» GIVEN DATA
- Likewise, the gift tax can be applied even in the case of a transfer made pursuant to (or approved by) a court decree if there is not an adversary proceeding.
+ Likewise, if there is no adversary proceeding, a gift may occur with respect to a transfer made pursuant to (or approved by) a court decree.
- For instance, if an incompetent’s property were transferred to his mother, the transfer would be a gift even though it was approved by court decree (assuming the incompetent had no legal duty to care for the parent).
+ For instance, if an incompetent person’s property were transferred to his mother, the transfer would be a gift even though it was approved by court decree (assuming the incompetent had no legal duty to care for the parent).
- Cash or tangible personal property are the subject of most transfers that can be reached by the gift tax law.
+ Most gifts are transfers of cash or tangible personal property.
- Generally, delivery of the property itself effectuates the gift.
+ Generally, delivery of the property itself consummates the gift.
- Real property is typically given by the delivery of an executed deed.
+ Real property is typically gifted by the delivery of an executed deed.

---

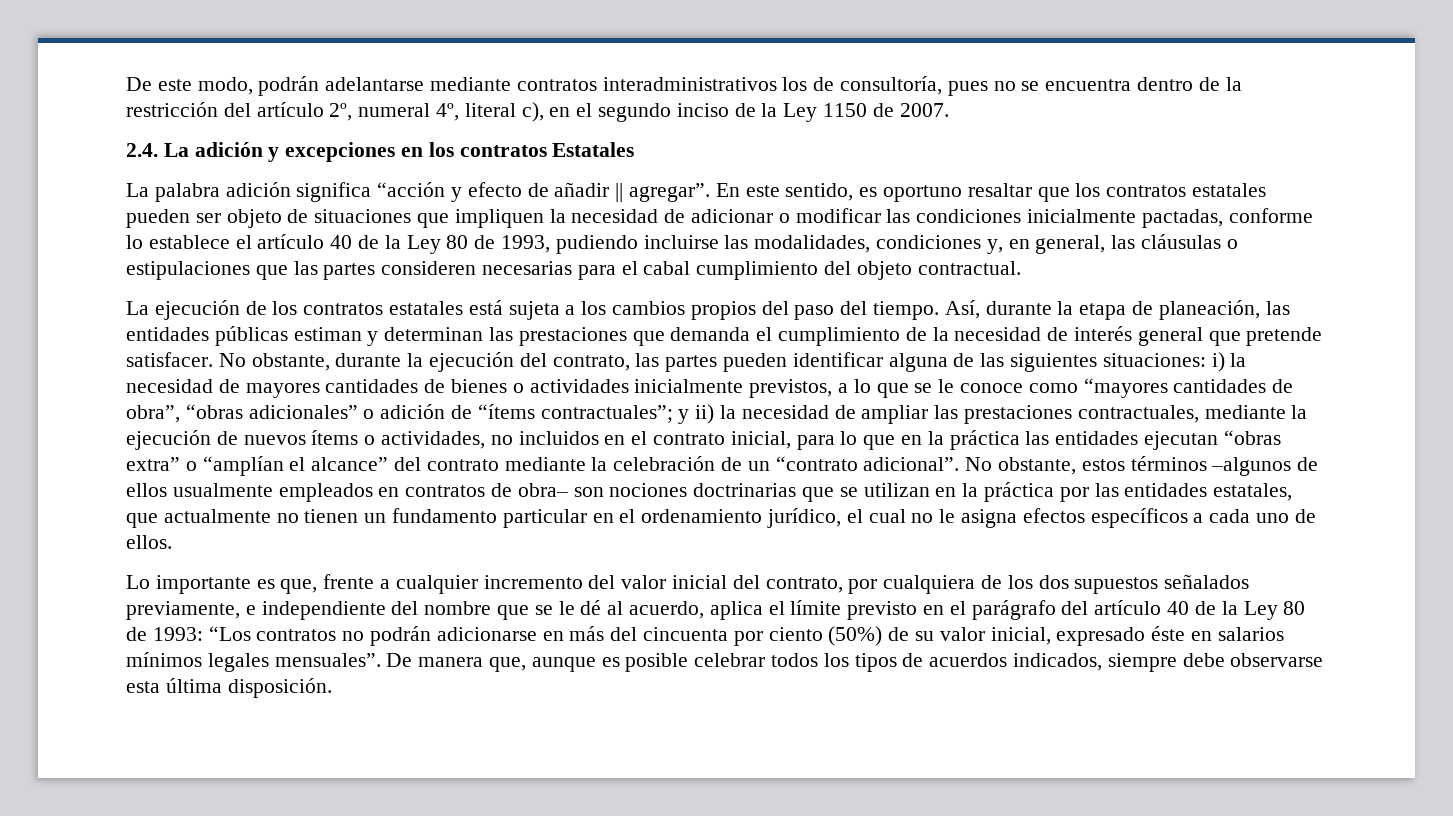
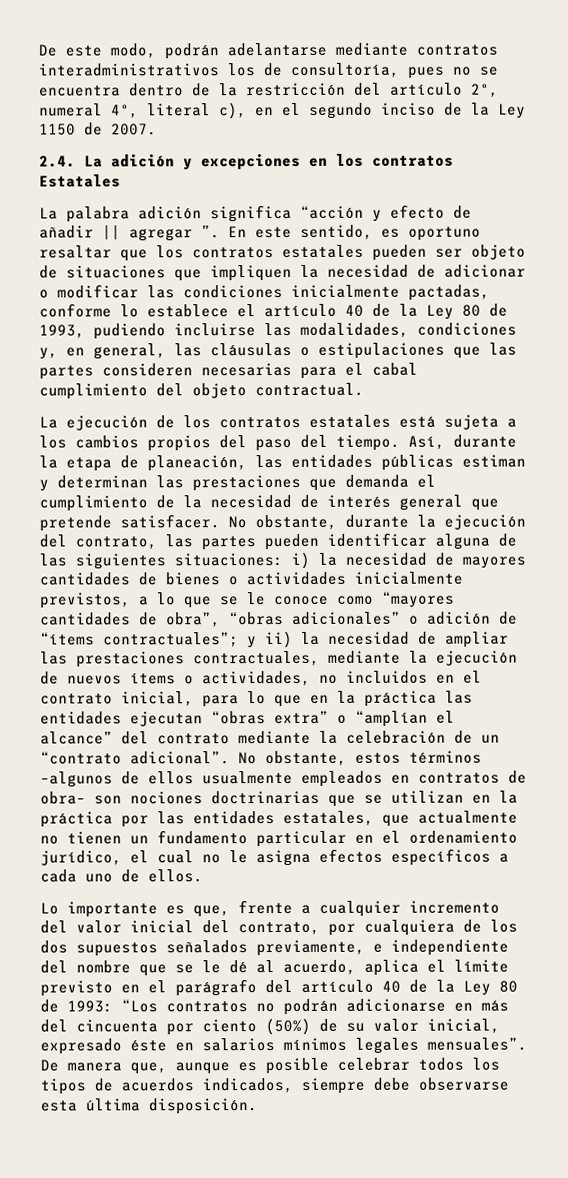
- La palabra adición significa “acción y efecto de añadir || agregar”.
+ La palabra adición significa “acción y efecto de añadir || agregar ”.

==

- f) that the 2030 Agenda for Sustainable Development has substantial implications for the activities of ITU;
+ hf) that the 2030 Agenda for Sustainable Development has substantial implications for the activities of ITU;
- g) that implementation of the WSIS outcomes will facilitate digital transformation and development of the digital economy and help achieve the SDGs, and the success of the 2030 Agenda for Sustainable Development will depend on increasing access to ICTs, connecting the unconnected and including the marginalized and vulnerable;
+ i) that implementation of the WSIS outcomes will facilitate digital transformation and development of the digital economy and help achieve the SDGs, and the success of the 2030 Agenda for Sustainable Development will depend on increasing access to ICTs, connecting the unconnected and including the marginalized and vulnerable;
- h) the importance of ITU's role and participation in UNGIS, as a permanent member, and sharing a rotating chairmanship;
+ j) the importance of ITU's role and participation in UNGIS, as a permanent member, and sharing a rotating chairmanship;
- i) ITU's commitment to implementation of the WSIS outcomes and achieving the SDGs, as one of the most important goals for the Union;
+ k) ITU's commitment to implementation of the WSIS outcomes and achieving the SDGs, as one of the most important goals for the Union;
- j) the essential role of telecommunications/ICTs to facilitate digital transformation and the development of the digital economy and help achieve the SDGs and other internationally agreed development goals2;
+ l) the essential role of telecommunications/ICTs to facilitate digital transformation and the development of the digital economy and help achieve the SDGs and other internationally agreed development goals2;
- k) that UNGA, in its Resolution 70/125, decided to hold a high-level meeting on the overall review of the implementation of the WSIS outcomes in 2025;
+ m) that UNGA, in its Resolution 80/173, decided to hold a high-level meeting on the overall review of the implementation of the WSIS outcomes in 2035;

» WORK TASK
Please copy the lines above from the line with "- Generally, delivery" up to and including the line with "gifted by the delivery of an executed deed.", exactly as written and with nothing else.

» EXPECTED OUTPUT
- Generally, delivery of the property itself effectuates the gift.
+ Generally, delivery of the property itself consummates the gift.
- Real property is typically given by the delivery of an executed deed.
+ Real property is typically gifted by the delivery of an executed deed.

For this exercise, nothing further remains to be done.